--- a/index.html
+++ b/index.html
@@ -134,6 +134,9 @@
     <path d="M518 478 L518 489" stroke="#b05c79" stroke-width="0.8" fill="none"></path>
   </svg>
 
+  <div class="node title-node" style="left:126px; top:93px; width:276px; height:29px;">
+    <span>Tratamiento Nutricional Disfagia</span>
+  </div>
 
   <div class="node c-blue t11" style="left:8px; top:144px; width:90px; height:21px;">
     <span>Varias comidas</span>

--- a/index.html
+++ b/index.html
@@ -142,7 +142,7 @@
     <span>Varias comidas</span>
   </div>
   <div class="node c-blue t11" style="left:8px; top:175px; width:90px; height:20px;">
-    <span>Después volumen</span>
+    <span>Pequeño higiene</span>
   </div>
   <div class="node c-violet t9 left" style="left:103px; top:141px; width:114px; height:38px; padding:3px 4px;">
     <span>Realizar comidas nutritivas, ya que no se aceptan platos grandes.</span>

=====

| Exercise prompt |
Exactly reproduce all of the entries above.

| Task result |
--- a/index.html
+++ b/index.html
@@ -134,6 +134,9 @@
     <path d="M518 478 L518 489" stroke="#b05c79" stroke-width="0.8" fill="none"></path>
   </svg>
 
+  <div class="node title-node" style="left:126px; top:93px; width:276px; height:29px;">
+    <span>Tratamiento Nutricional Disfagia</span>
+  </div>
 
   <div class="node c-blue t11" style="left:8px; top:144px; width:90px; height:21px;">
     <span>Varias comidas</span>

--- a/index.html
+++ b/index.html
@@ -142,7 +142,7 @@
     <span>Varias comidas</span>
   </div>
   <div class="node c-blue t11" style="left:8px; top:175px; width:90px; height:20px;">
-    <span>Después volumen</span>
+    <span>Pequeño higiene</span>
   </div>
   <div class="node c-violet t9 left" style="left:103px; top:141px; width:114px; height:38px; padding:3px 4px;">
     <span>Realizar comidas nutritivas, ya que no se aceptan platos grandes.</span>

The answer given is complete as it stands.